弟子たちは殉教者の勇気と不屈の精神を、こうした徳が必要となるまでは、与えられなかった。

 弟子たちは殉教者の勇気と不屈の精神を、こうした徳が必要となるまでは、与えられなかった。それが必要となった時、救い主の約束は成就した。ペテロとヨハネがサンヒドリンの会議であかしをたてた時、人々は「不思議に思った。そして彼らがイエスと共にいた者であることを認め」た(使徒行伝4:13)。ステパノについては、こう書かれている、「議会で席についていた人たちは皆、ステパノに目を注いだが、彼の顔は、ちょうど天使の顔のように見えた。」人々はステパノが、「知恵と御霊とで語っていたので、それに対抗できなかった」(使徒行伝6:15、10)。パウロもまた、カイザルの法廷で審問を受けた時のことを、こう書いている。「わたしの第1回の弁明の際には、わたしに味方をする者はひとりもなく、みなわたしを捨てて行った。……しかし、わたしが御言を余すところなく宣べ伝えて、すべての異邦人に聞かせるように、主はわたしを助け、力づけて下さった。そして、わたしは、ししの口から救い出されたのである」(Ⅱテモテ4:16、17)。
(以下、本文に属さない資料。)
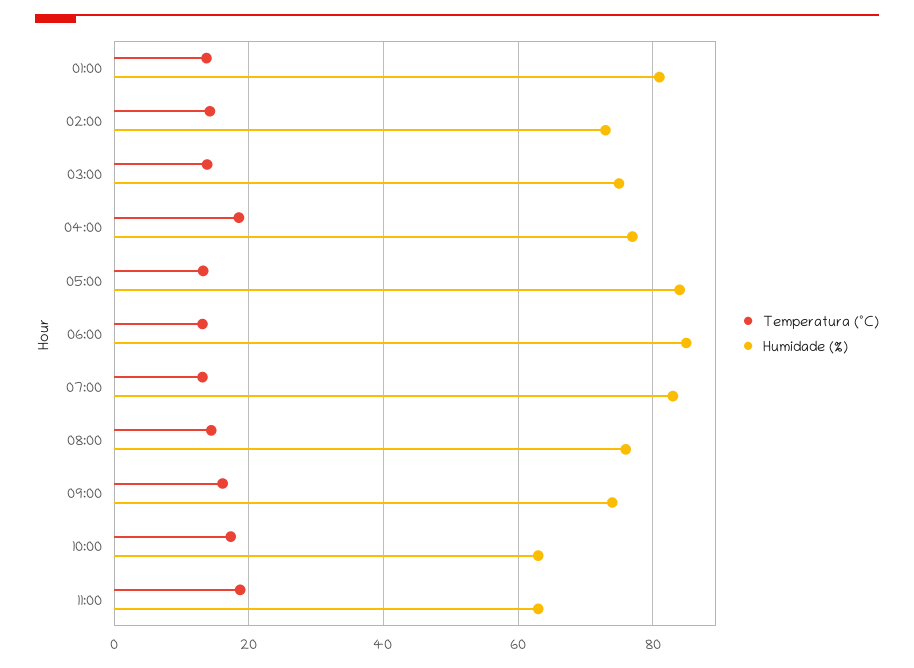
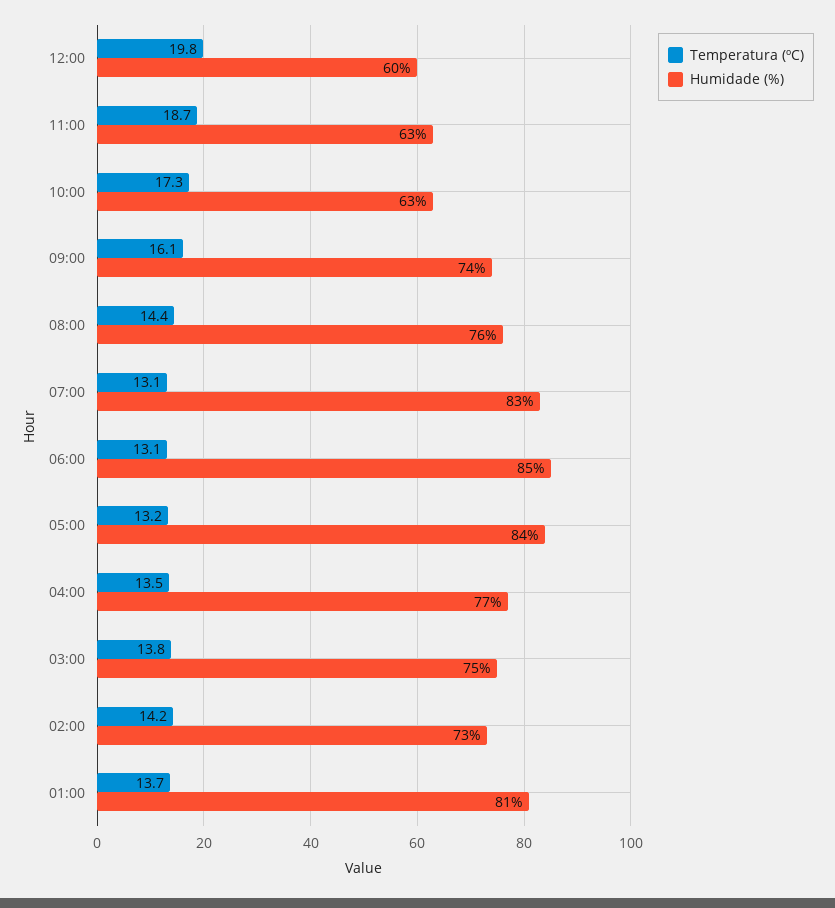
Temperatura (ºC), 04:00: 18 -> 13.5
Temperatura (ºC), 12:00: none -> 19.8
Humidade (%), 12:00: none -> 60

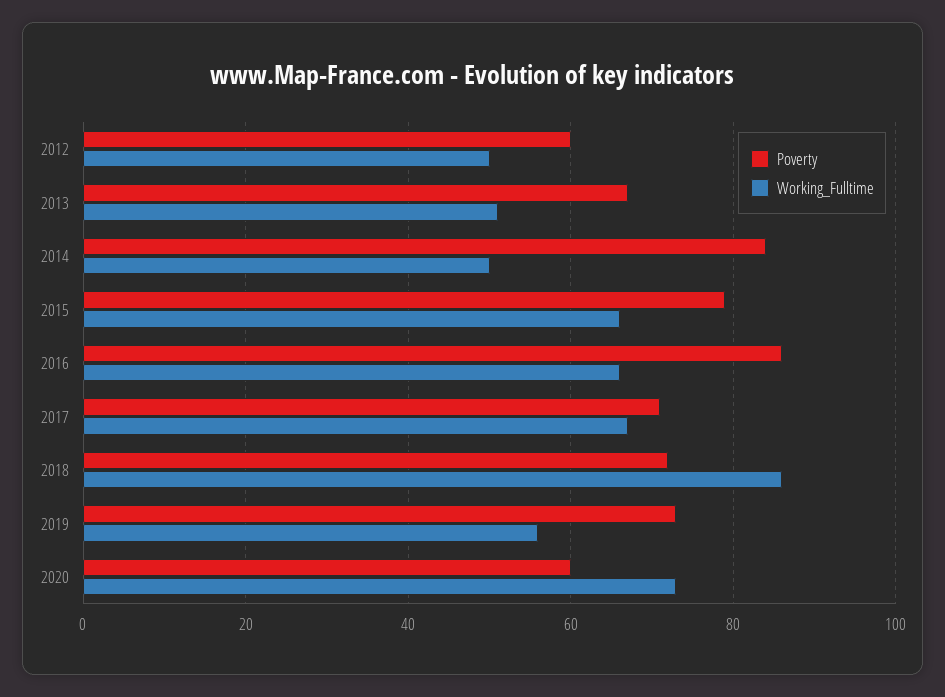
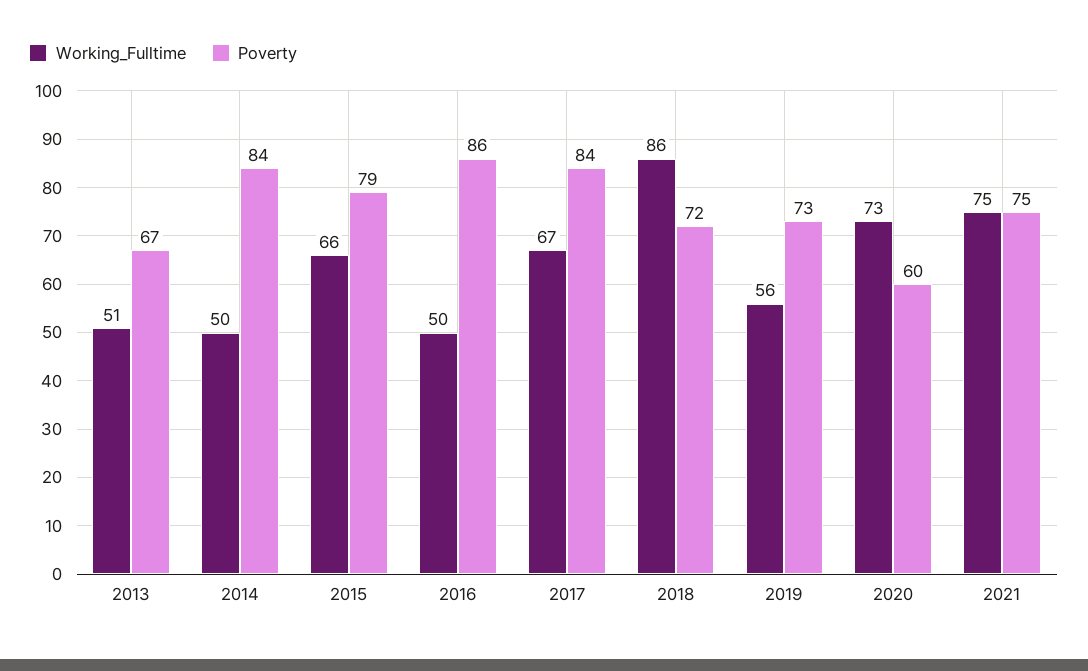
Poverty, 2012: 60 -> none
Working_Fulltime, 2012: 50 -> none
Working_Fulltime, 2016: 65 -> 50
Poverty, 2017: 70 -> 84
Working_Fulltime, 2021: none -> 75
Poverty, 2021: none -> 75

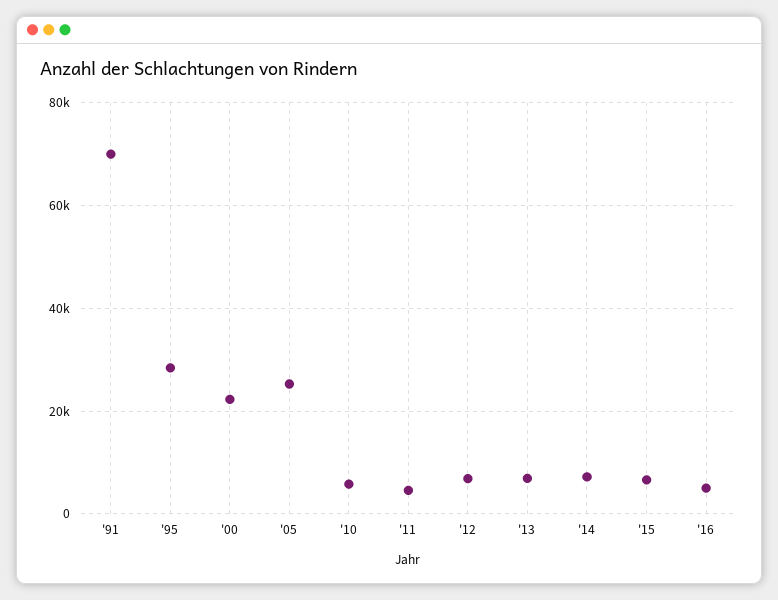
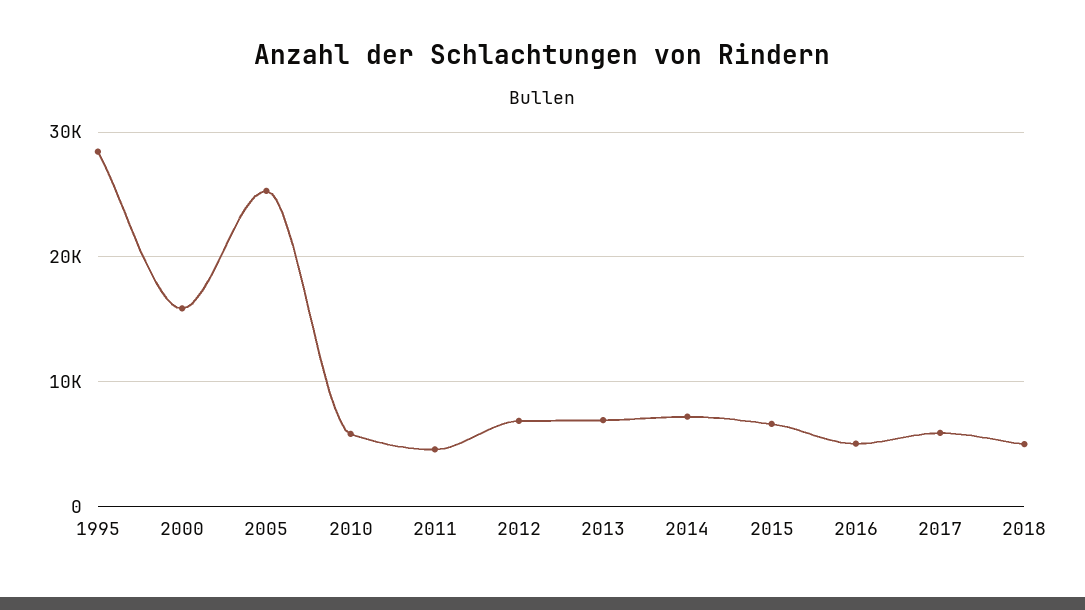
'91: 70000 -> none
'00: 22000 -> 16000
2017: none -> 6000
2018: none -> 5000

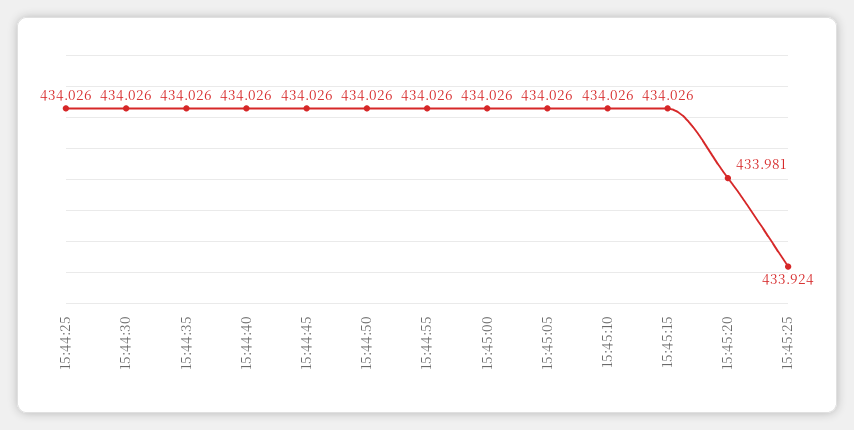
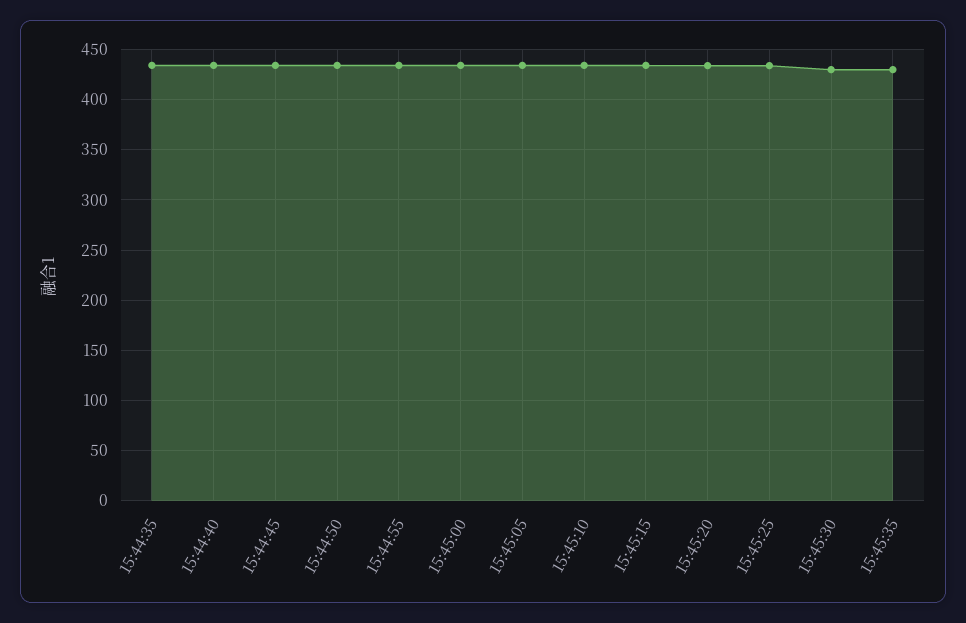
15:44:25: 434.026 -> none
15:44:30: 434.026 -> none
15:45:30: none -> 430
15:45:35: none -> 430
  キリストのしもべたちは裁判にかけられた時に陳述することばを前もって準備してきめておくのではなかった。彼らの準備は、日々に神のみことばのとうとい真理をたくわえ、祈りを通して信仰を強めることによってなされるのであった。彼らが裁判に呼び出された時に、聖霊は必要な真理を彼らに思い出させてくださるのであった。  

  神と、神がおつかわしになったイエス・キリストとを知るために日々熱心に努力する時に、魂には力と能率とが与えられる。聖書を熱心に研究することによって得られた知識は、ちょうどよい時にぱっと思い出される。しかしもしだれでもキリストのみことばを知ることを怠っていたら、またもし彼らが試みの時にキリストの恵みの力をためしていなかったら、彼らは、聖霊がキリストのみことばを思い出させてくださることを、期待することはできなかった。彼らは日々二心のない愛情をもって神に仕え、それから神に信頼するのであった。